Never give tarantulas bug gel, they cant get any hydration from it


----------



## Graham (Jan 27, 2007)

Yes I was advised by several experienced keepers that the gel was no good for spiders, I keep that for the crickets and my slings have bowls of water. I use plastic bottle caps with a small piece of porous rock (actually Alfagrog which I use in my aquarium filters) to stop the spiders drowning, I see the Red Knee which is the biggest of them drinking water from the rock quite regularly.


----------



## pacorivan (Jun 20, 2010)

2000 ts must take forever to change all that bug gel lol


----------



## rep666 (Apr 1, 2010)

its still normal water you put reptile crystals in the bowl to stop drowning often get used for poison arrow frogs ... its not the blue gel you buy of the shelf :2thumb::2thumb::2thumb:


----------



## rep666 (Apr 1, 2010)

they wholesale to most shops so have alot of everything :2thumb:


----------



## mcluskyisms (Jan 24, 2010)

rep666 said:


> its still normal water you put reptile crystals in the bowl to stop drowning often get used for poison arrow frogs ... its not the blue gel you buy of the shelf :2thumb::2thumb::2thumb:


That just lazy ass pet shop crap attitude where they don't give a :censor: about the actual animals, I wont give my tarantulas bug gel, as the stuff is only meant for hydrating your livefoods.....

:roll:


----------



## mcluskyisms (Jan 24, 2010)

rep666 said:


> they wholesale to most shops so have alot of everything :2thumb:


Whats the wholesale price on water these days?

:hmm:


----------



## rep666 (Apr 1, 2010)

its not bug gel!!!!!!!


----------



## wilkinss77 (Sep 23, 2008)

mcluskyisms said:


> That just lazy ass pet shop crap attitude where they don't give a :censor: about the actual animals, I wont give my tarantulas bug gel, as the stuff is only meant for hydrating your livefoods.....
> 
> :roll:


hear, hear! you don't need gel, sponges, stones or any of that crap- just a small dish or a plastic bottle top & fill it with tap water- t's don't drown in their water dishes!


----------



## AdieSWA (Jun 9, 2010)

rep666 said:


> my best mate has over 2000 spiders and owns reptiles plus think i know what im on aboat i also keep over 50 diffrent reptiles


its great for reps n livefood but honestly mate the spiders cannot get hydrated from this crap...dont even know why they put for spiders on the bottles coz its bollocks


----------



## rep666 (Apr 1, 2010)

they do drown even in the crystals,i picked up two last week that were dead yes dead DROWNED and a poison arrow


----------



## rep666 (Apr 1, 2010)

its not the gel ive already said its not the blue gel ,,,you mix this urself with water


----------



## mcluskyisms (Jan 24, 2010)

rep666 said:


> its not the gel ive already said its not the blue gel ,,,you mix this urself with water


I'm not talking about "blue gel" I'm talking about little white crystals that soak water up, its clear.
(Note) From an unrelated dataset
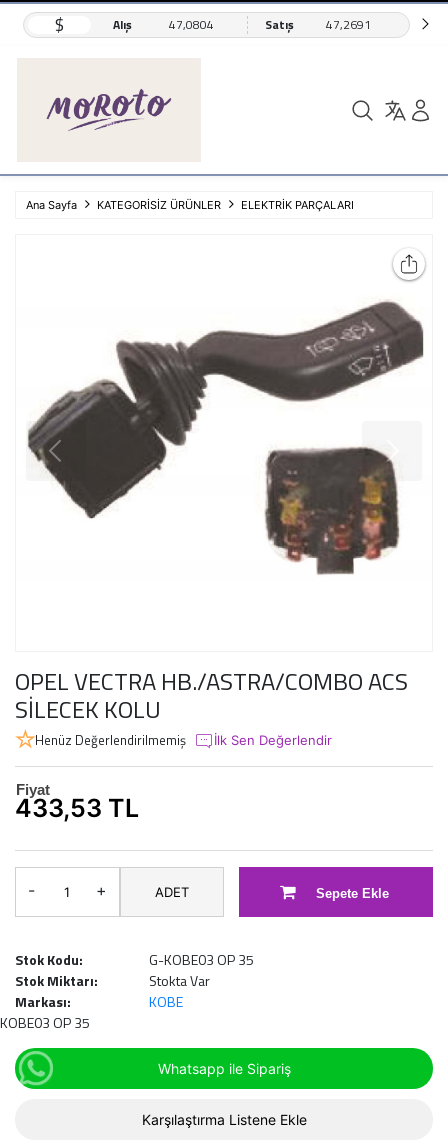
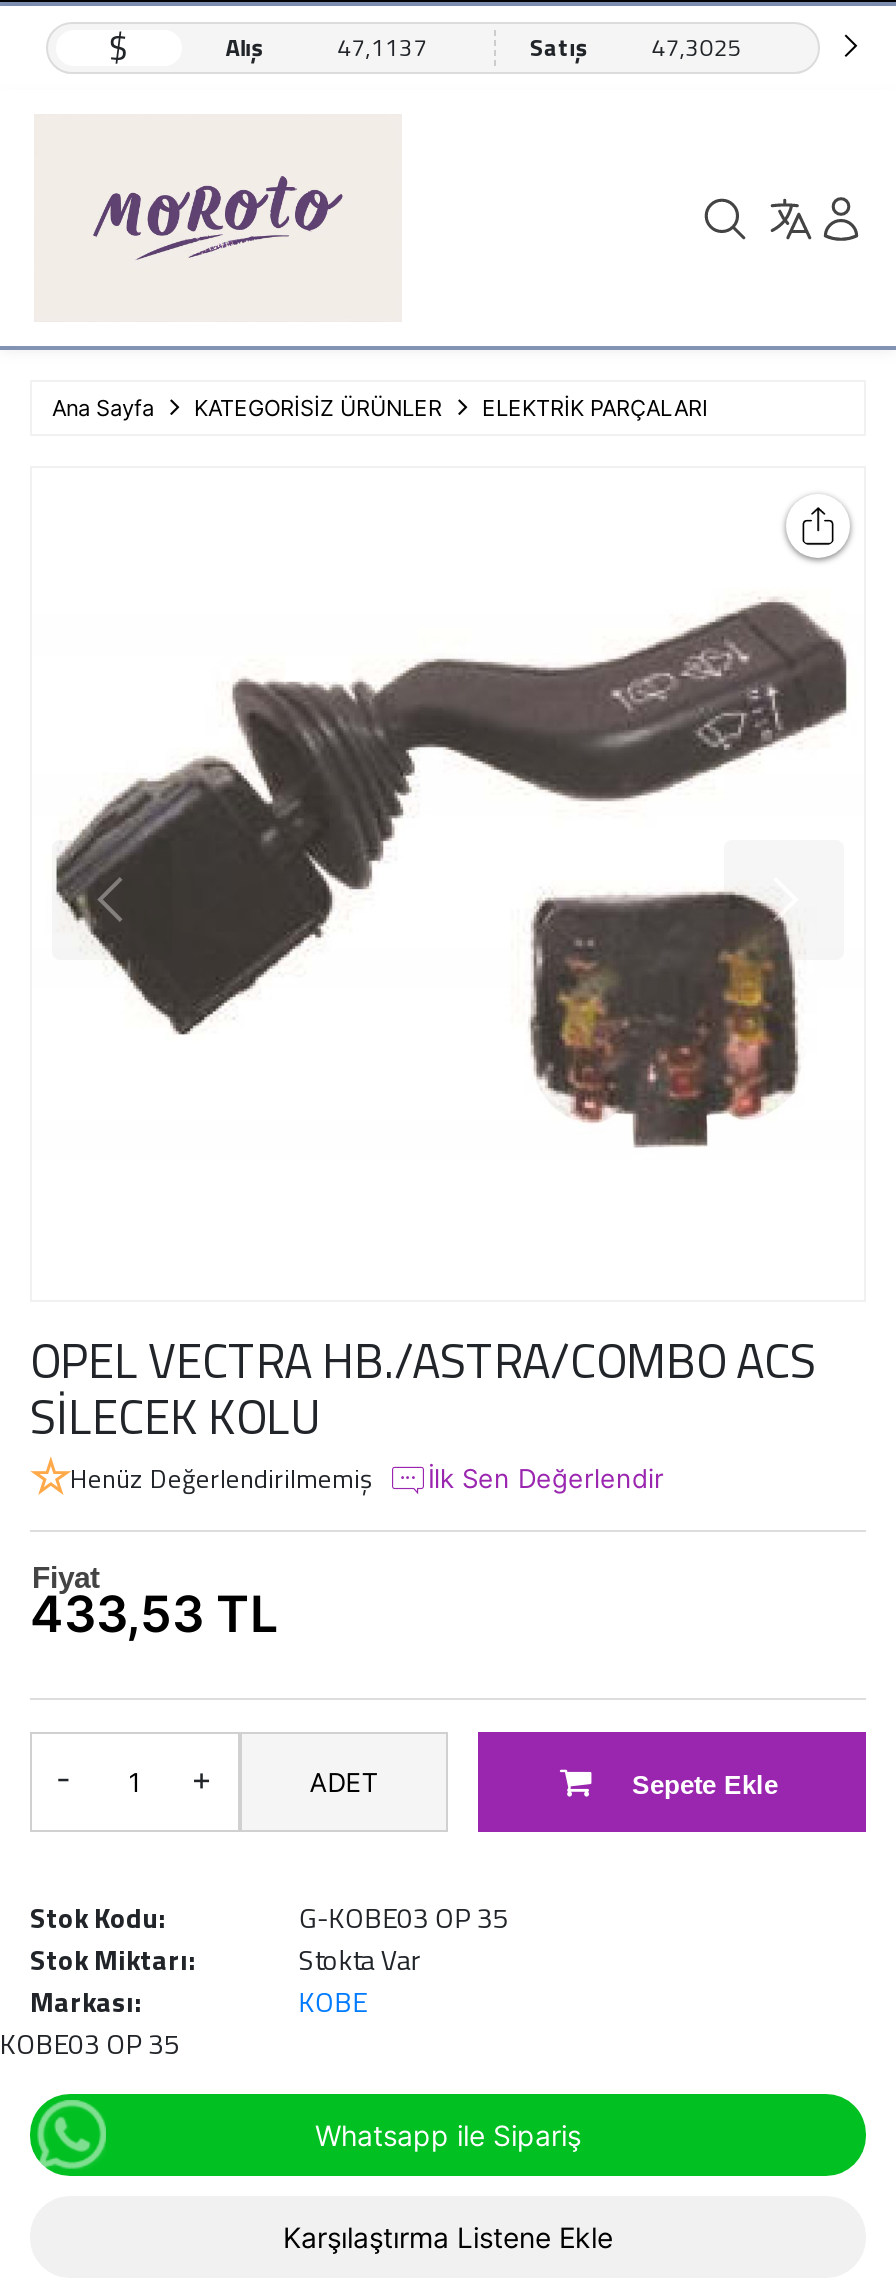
[169,15,214,34] 47,0804 -> [337,28,427,66] 47,1137
[265,15,371,34] Satış 47,2691 -> [530,28,741,66] Satış 47,3025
Its no good for tarantulas at all & you pay money for it, water comes out the tap for free.....


----------



## Graham (Jan 27, 2007)

Surely the crystals are just Polyacrylamide, the same stuff that's used in Bug Gel except they haven't been soaked in water yet?


----------



## mcluskyisms (Jan 24, 2010)

Graham said:


> Surely the crystals are just Polyacrylamide, the same stuff that's used in Bug Gel except they haven't been soaked in water yet?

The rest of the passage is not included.